An adviser to a Chinese gambling operator that is under investigation for allegedly bribing lawmaker Tsukasa Akimoto, formerly a member of the Liberal Democratic Party, over a casino resort project, has told investigators that the company also gave cash to another five lawmakers, a source familiar with the matter said Thursday.

Another source said Friday that the Tokyo District Public Prosecutor’s Office questioned the five lawmakers on a voluntary basis late last year.

Katsunori Nakazato, the adviser to 500.com Ltd., said he handed ¥1 million each to the five lawmakers around September 2017, when ¥3 million was allegedly given to Akimoto, who as deputy minister was in charge of overseeing government policy on the introduction of casino resorts, the source said.
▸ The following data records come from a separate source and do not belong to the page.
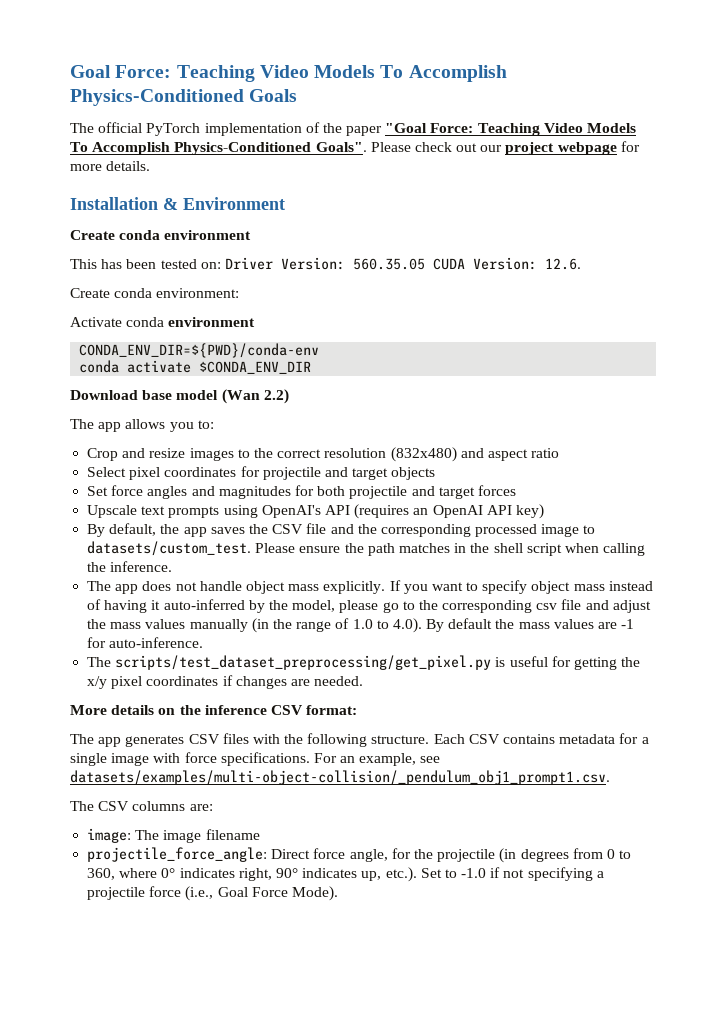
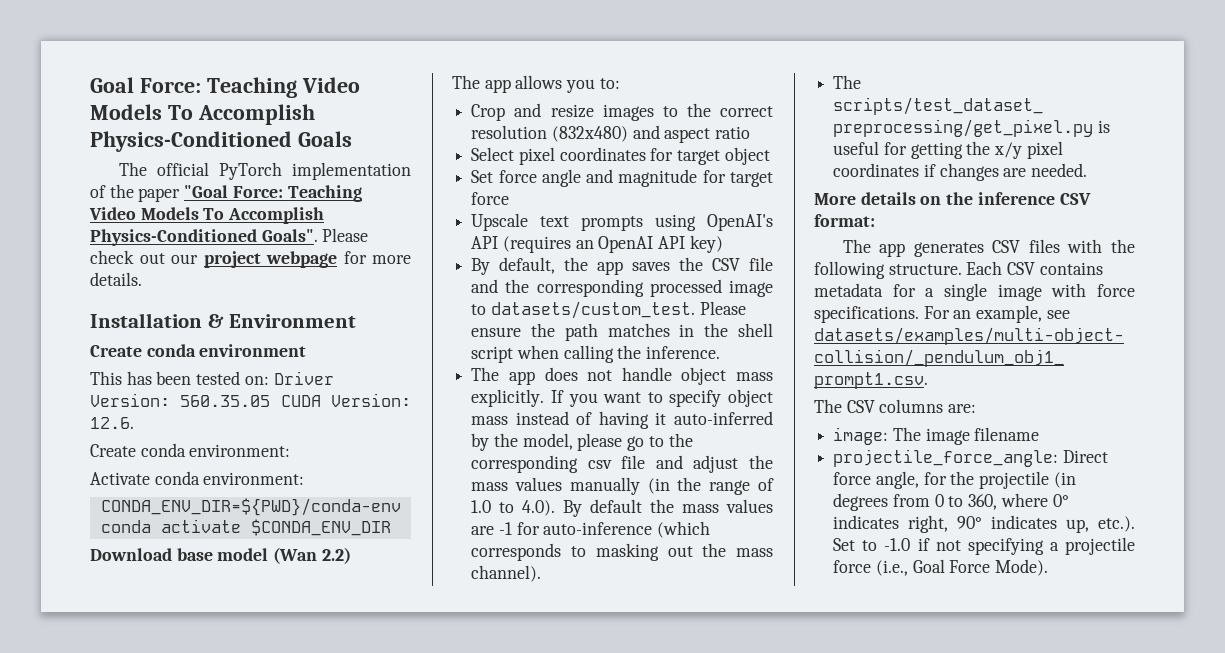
- Activate conda environment
+ Activate conda environment:
- Select pixel coordinates for projectile and target objects
- Set force angles and magnitudes for both projectile and target forces
+ Select pixel coordinates for target object
+ Set force angle and magnitude for target force
- If you want to specify object mass instead of having it auto-inferred by the model, please go to the corresponding csv file and adjust the mass values manually (in the range of 1.0 to 4.0). By default the mass values are -1 for auto-inference.
+ If you want to specify object mass instead of having it auto-inferred by the model, please go to the corresponding csv file and adjust the mass values manually (in the range of 1.0 to 4.0). By default the mass values are -1 for auto-inference (which corresponds to masking out the mass channel).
Some of the five belong to a cross-party group of lawmakers dedicated to promoting international tourism, according to the source.

One of the five lawmakers admitted to meeting with Nakazato, who was a former member of the Urasoe Municipal Assembly in Okinawa, without knowing he was advising the Chinese company.

The lawmaker also denied receiving “even one yen” in cash from the company, adding it did not give donations or buy tickets for political events.

Aside from the alleged gift of ¥3 million, Akimoto is also suspected of being invited by the company for a trip to Hokkaido with his family, with the company shouldering their travel expenses totaling some ¥700,000.

On Friday, the Tokyo District Court approved a request from prosecutors that Akimoto’s detention be extended by 10 days until Jan. 14. The court also decided to prolong the detention of the three people linked to 500.com Ltd. who are suspected of making the bribes. During investigations by the prosecutors, the suspects from the Chinese firm explained in detail how they offered the bribes to Akimoto and said they kept digital records of the bribes.

The company, which set up a subsidiary in Tokyo in July 2017, was keen to use Akimoto’s influence to enable it to participate in a casino resort project promoted by the village of Rusutsu in Hokkaido, according to other sources.